Polypharmacy, the use of multiple medications, is increasing in prevalence. Many drug treatments, indicated for individual conditions, carry similar potential risks and are often used in combination. The degree of risk associated with these combinations is often unclear. This study aims to assess risk associated with taking multiple medications with similar adverse side effect profiles.

Approach

We used data from SAIL databank (n = 1,175,826 aged ≥40, using primary care records) and UK Biobank (n = 502,533, age 37-73, using baseline assessment data). The Scottish Polypharmacy Guideline was used to identify medications associated with six potential adverse outcomes (fall or fracture, constipation, urinary retention, CNS depression, bleeding, and acute kidney injury (AKI)). Outcomes were identified using Hospital events, identified using ICD-10 codes from linked Hospital Episode Statistics. For each individual, we then calculated the number and type of medications associated with each adverse side effect taken at baseline. Cause specific Cox-Proportional Hazards models were used to assess the risk of each outcome associated with number of medications with similar adverse side effect profiles (0, 1, 2, ≥3). We also tested each combination of 2 medications taken by >100 people. Multi-state Weibull models used to predict 5-year risk associated with number of medications across a range of ages.
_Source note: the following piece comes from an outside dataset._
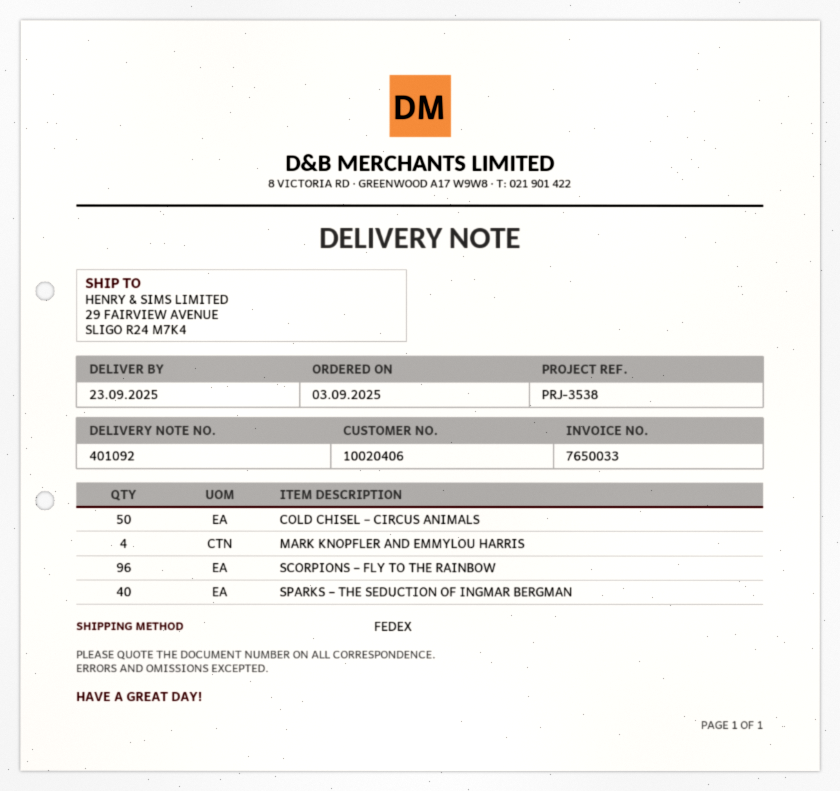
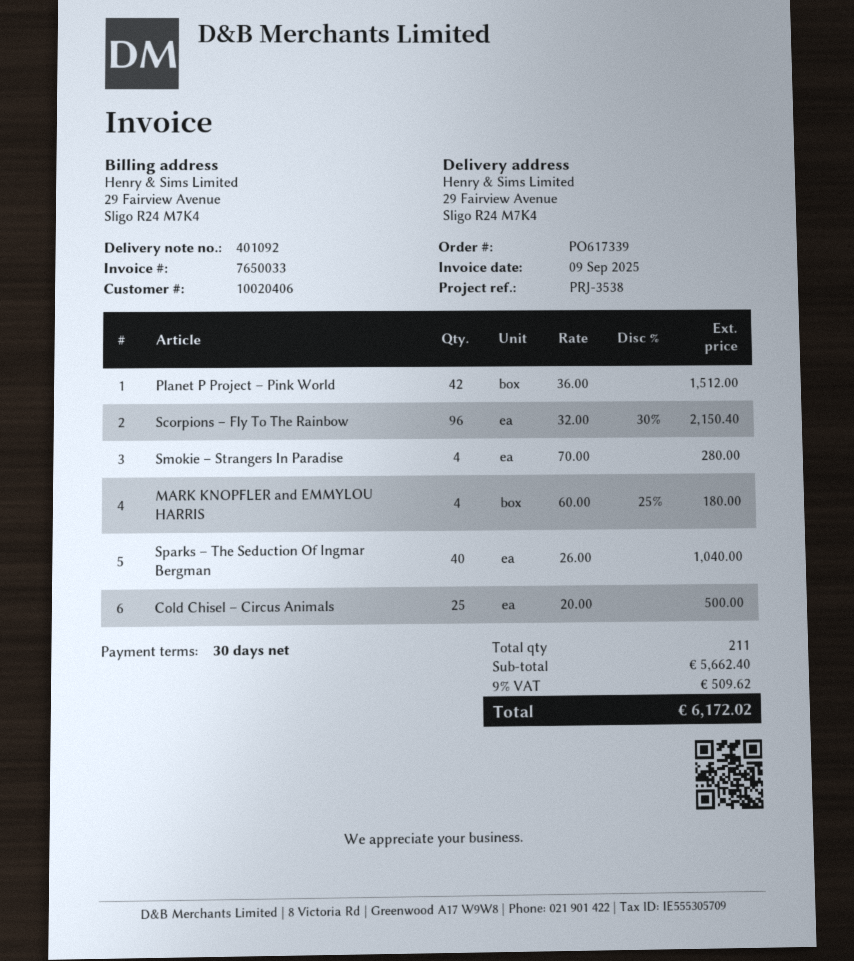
COLD CHISEL – CIRCUS ANIMALS: 50 -> 25
Planet P Project – Pink World: none -> 42
Smokie – Strangers In Paradise: none -> 4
All models adjusted for age, sex, deprivation and multimorbidity count.

Findings

Increasing numbers of medications with similar adverse side effect profiles was associated with falls (hazard ratio 1.13 (1.11-1.16) for ≥3 medications compared to 0 in SAIL), faecal impaction (1.17 (1.13-1.21)), urinary retention (2.21 (2.05-2.38)), delirium (1.86 (1.81-2.07)), bleeding (1.93 (1.81-2.07)) and AKI (2.97 (2.86-3.09)). Effect sizes were similar for UK Biobank. For each outcome, the risk increased with age, meaning that the difference in absolute risk associated with medications was higher for older people. For example, at age 50 the 5-year AKI risk associated with 1 and 3 or more medications linked with AKI was 1.2% (1.0-1.4) and 3.6% (3.4-3.8), respectively. At age 80 the risk was 6.8% (6.5-7.0) for 1 medication and 12.9% (12.4-13.5) for 3 or more medications. When comparing pairs of medication with similar adverse outcomes, the range of risk associated with different combinations of medications was wide (e.g. HR 4.17 (2.93-5.93) for delirium with opiates and benzodiazepines in combination, while many other combinations had null effect).

Consequences

Taking multiple medications with similar adverse side effect profiles is associated with higher risk of related outcomes. However, in absolute terms, this risk is far greater in older people. Different combinations of medication are also associated with markedly different levels of risk. These is therefore potential for alerts within electronic healthcare systems to incorporate data on magnitude of risk and better inform prescribing decisions.